Justiça do Acre reduz pena de condenado por feminicídio de adolescente de 16 anos
Leandro da Silva Rodrigues, de 37 anos, teve sua pena reduzida em mais de sete anos pela Justiça do Acre, após ser condenado pelo feminicídio de Geovanna Souza da Silva, uma adolescente de 16 anos, ocorrido em dezembro de 2024, em Rio Branco. Originalmente sentenciado a 46 anos e 8 meses de prisão em outubro de 2025, ele agora deve cumprir 38 anos, 10 meses e 20 dias de reclusão.
Decisão do Tribunal de Justiça do Acre
A Câmara Criminal do Tribunal de Justiça do Acre (TJ-AC) publicou a decisão na última sexta-feira (10), mantendo a condenação, mas revisando os critérios utilizados para o aumento da pena. O julgamento foi unânime, e ainda cabe recurso. Os desembargadores afastaram dois fatores que haviam sido considerados na sentença original: a conduta social do réu e as consequências do crime, por entenderem que não havia fundamentação suficiente para justificar o aumento.

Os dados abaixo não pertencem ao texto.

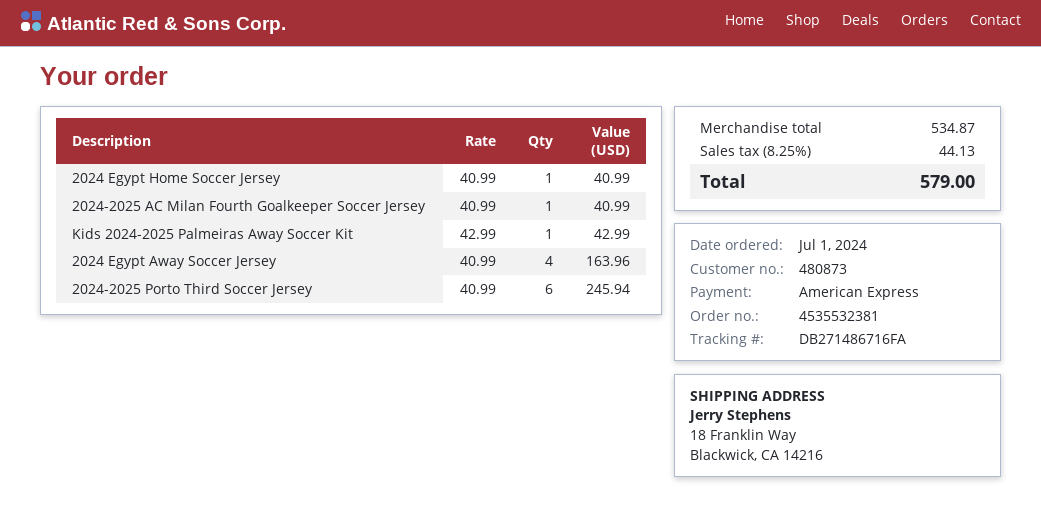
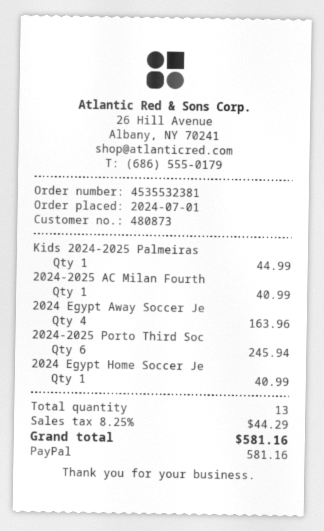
payment method: American Express -> PayPal
Kids 2024-2025 Palmeiras Away Soccer Kit: 1 for 42.99 -> 1 for 44.99
tax: 8.25% = 44.13 -> 8.25% = 44.29
total: 579.00 -> 581.16

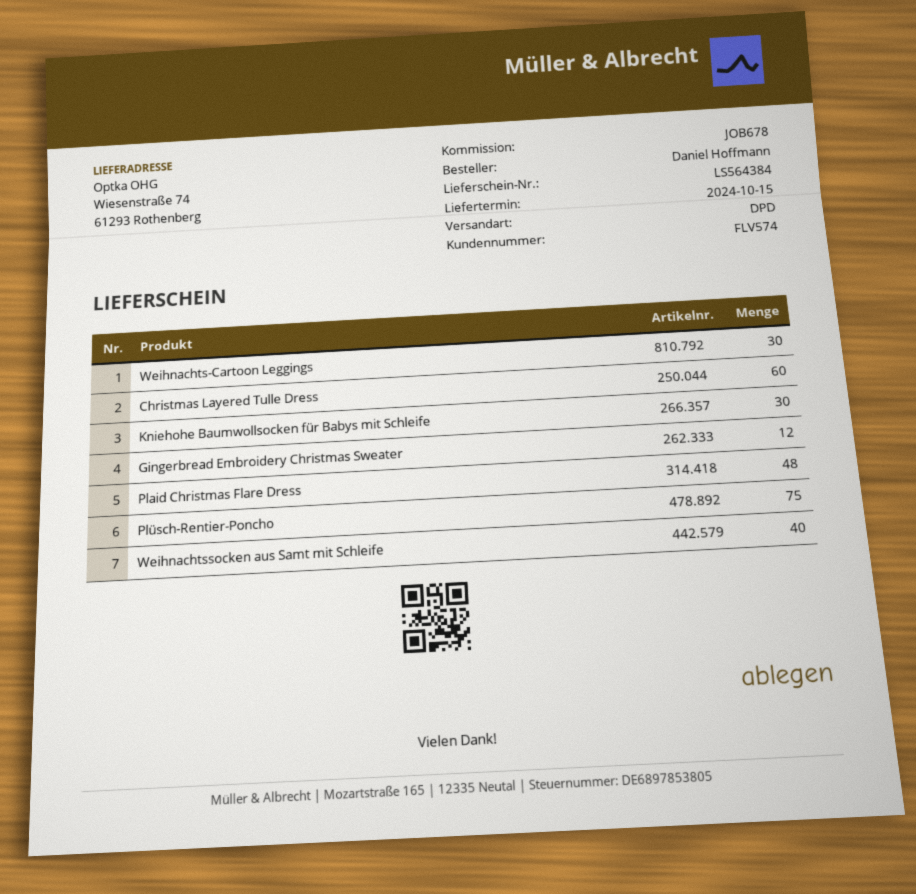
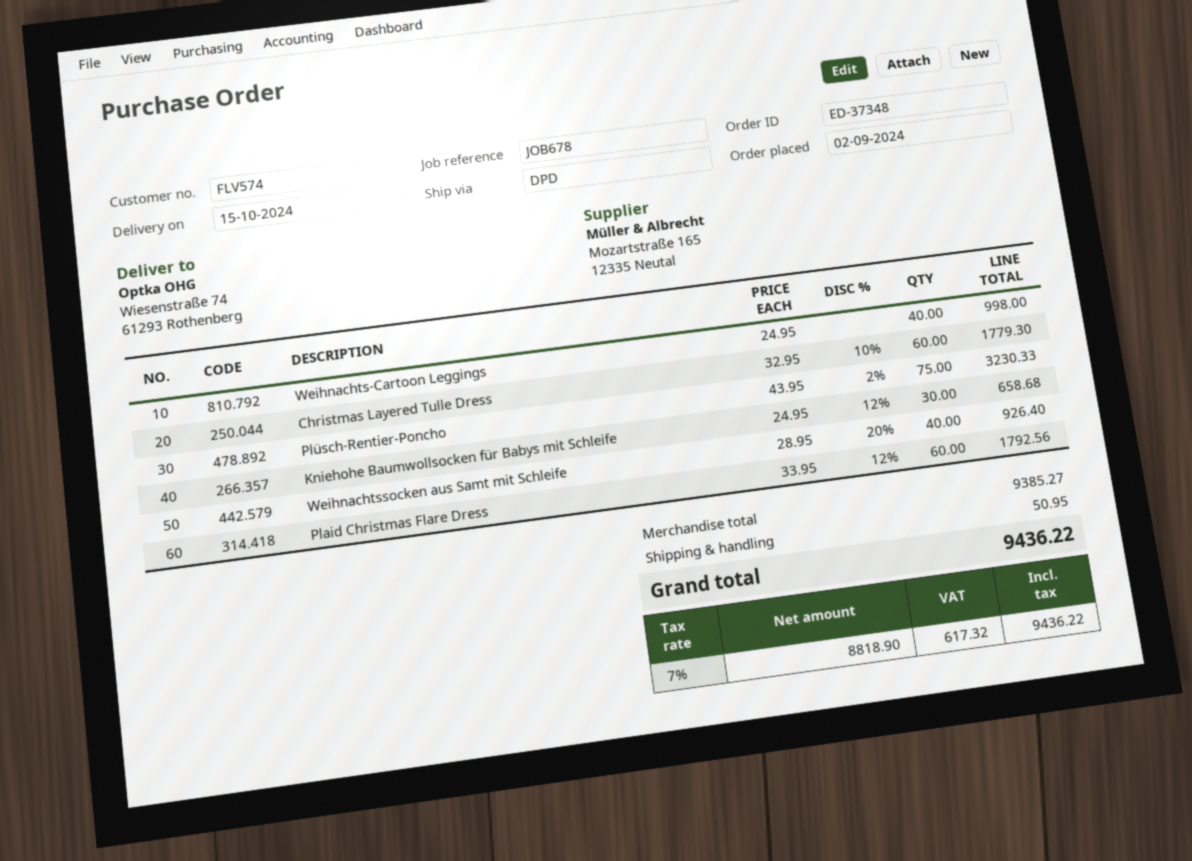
Weihnachts-Cartoon Leggings: 30 -> 40
Gingerbread Embroidery Christmas Sweater: 12 -> none
Plaid Christmas Flare Dress: 48 -> 60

Por outro lado, a Justiça manteve a avaliação negativa da culpabilidade de Leandro Rodrigues, destacando que o crime foi cometido enquanto ele estava foragido, após romper a tornozeleira eletrônica. O ataque ocorreu de surpresa, dificultando a defesa da vítima, e foi motivado por ciúmes, conforme registrado no processo.
Detalhes do crime e contexto
O feminicídio aconteceu em 7 de dezembro de 2024, no bairro Areal, Segundo Distrito de Rio Branco. Durante uma discussão, Leandro tomou uma faca das mãos de Geovanna, quebrou-a e, quando a adolescente tentou se afastar, a segurou e desferiu dois golpes, atingindo o peito e a clavícula. Testemunhas relataram à Polícia Militar que a vítima tentou correr, mas caiu na rua e morreu no local.
Leandro fugiu após o crime, mas foi preso no dia seguinte, em 8 de dezembro, após uma denúncia anônima. Ele confessou o assassinato, alegando ciúmes como motivação. Familiares da vítima informaram à polícia que Geovanna era abusada sexualmente pelo suspeito desde os 11 anos e que havia medidas protetivas contra ele. A adolescente, usuária de drogas, vivia em situação de rua com o agressor há cerca de cinco meses.
Implicações legais e sociais
A decisão do TJ-AC rejeitou o pedido da defesa para alterar o percentual de aumento aplicado na pena, afirmando que os critérios utilizados estavam de acordo com as práticas dos tribunais superiores. Na condenação original, os jurados reconheceram que o crime foi cometido por motivo torpe e com recurso que dificultou a defesa da vítima.
Este caso reforça a importância da aplicação rigorosa da lei em crimes de feminicídio, especialmente em contextos de violência doméstica e abuso contra menores. A redução da pena, embora baseada em aspectos técnicos, não diminui a gravidade do ato, que continua a ser tratado com seriedade pelo sistema judiciário acreano.